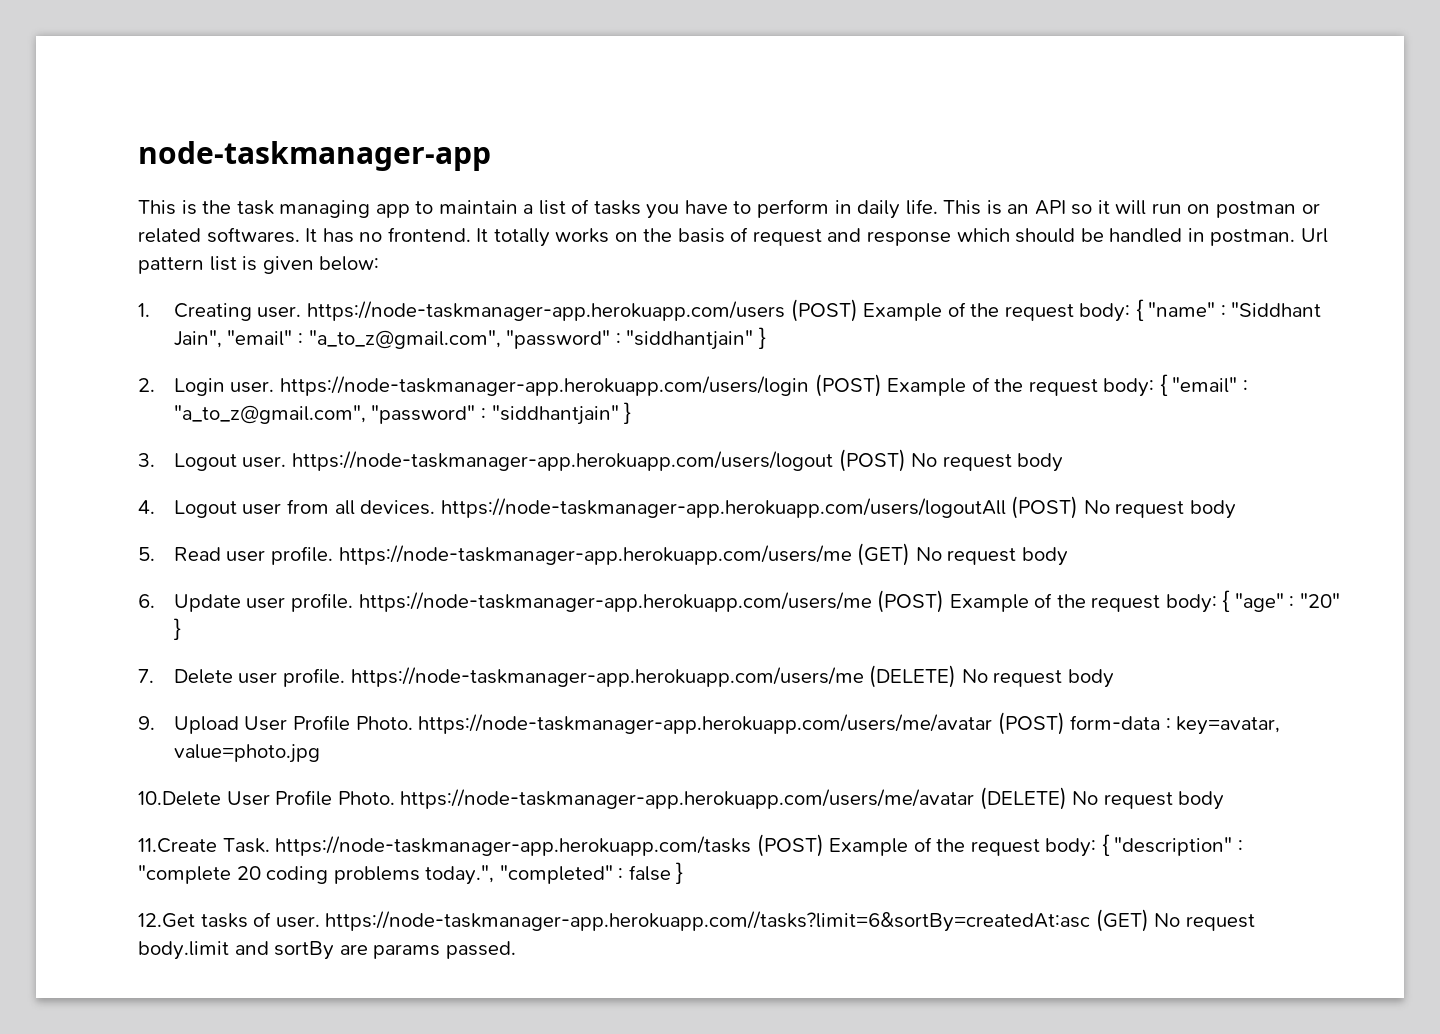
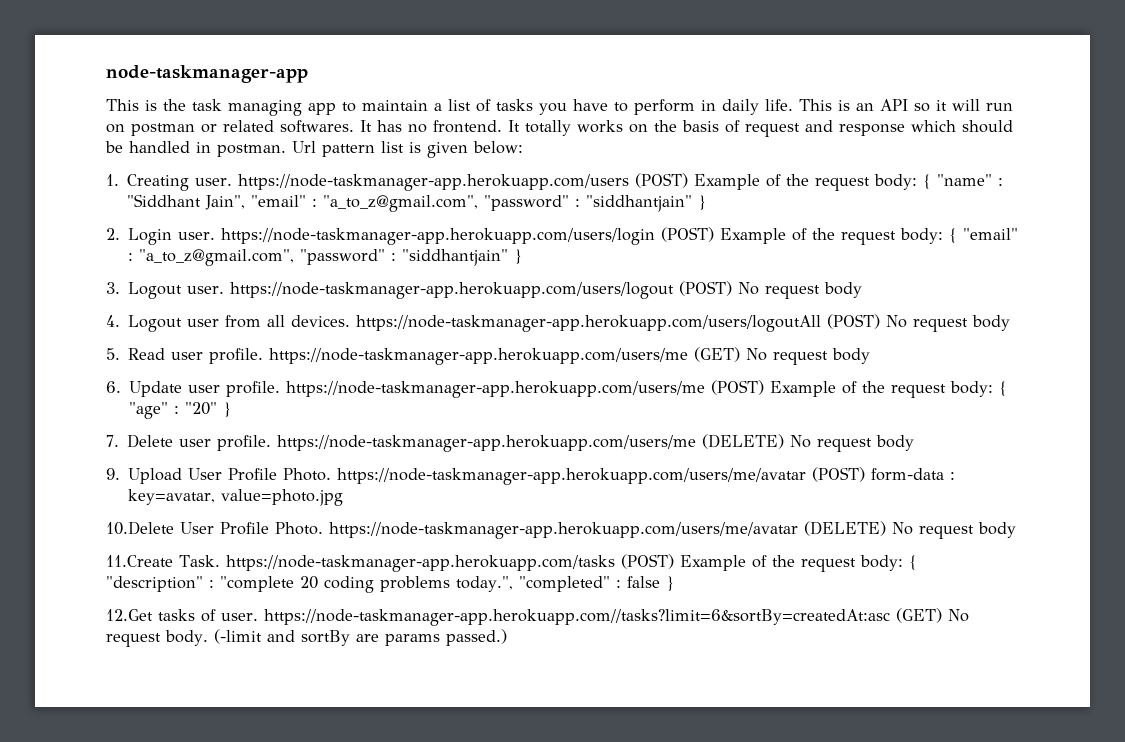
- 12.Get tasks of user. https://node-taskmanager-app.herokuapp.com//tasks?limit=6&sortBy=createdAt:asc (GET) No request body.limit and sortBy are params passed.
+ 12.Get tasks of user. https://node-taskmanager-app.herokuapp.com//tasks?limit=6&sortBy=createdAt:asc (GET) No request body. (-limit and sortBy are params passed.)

==

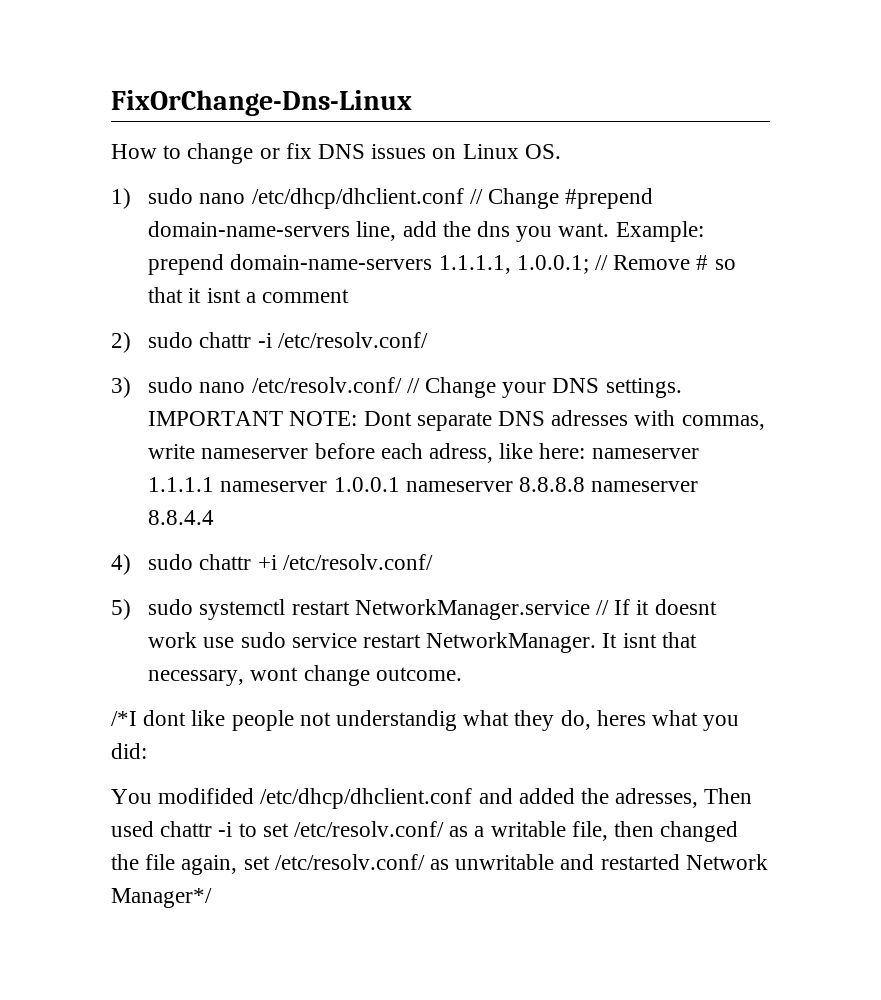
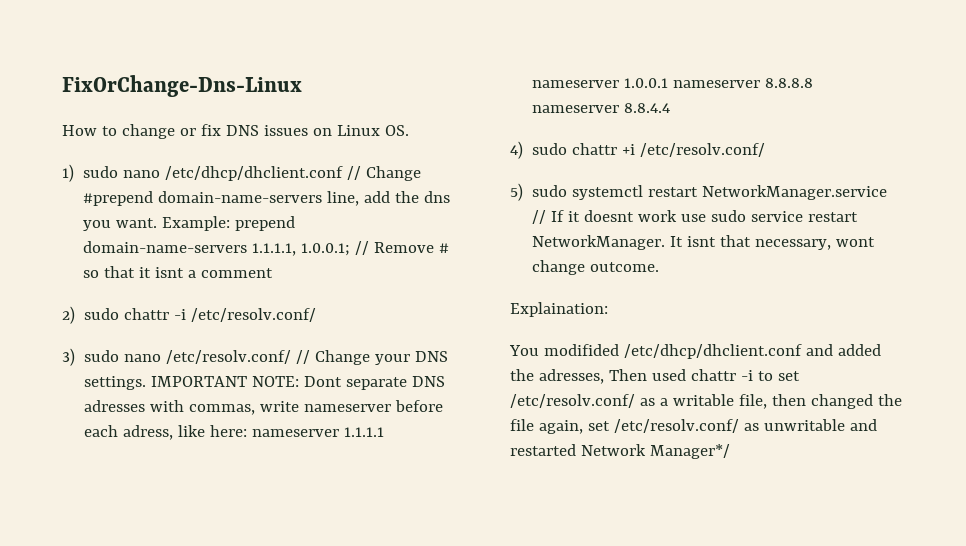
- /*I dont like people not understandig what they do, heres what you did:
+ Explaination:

--

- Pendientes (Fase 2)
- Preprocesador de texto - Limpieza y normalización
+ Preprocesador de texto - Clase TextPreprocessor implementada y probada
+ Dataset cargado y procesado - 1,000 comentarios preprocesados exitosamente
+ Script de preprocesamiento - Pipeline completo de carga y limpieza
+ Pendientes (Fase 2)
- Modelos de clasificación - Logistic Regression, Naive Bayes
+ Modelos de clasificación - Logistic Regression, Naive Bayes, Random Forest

▶ _PROBLEM STATEMENT_
Copy the lines above exactly. Start with the line containing "- 12.Get tasks", end with the line containing "are params passed.)", and include both.

▶ _RESULT OF THE TASK_
- 12.Get tasks of user. https://node-taskmanager-app.herokuapp.com//tasks?limit=6&sortBy=createdAt:asc (GET) No request body.limit and sortBy are params passed.
+ 12.Get tasks of user. https://node-taskmanager-app.herokuapp.com//tasks?limit=6&sortBy=createdAt:asc (GET) No request body. (-limit and sortBy are params passed.)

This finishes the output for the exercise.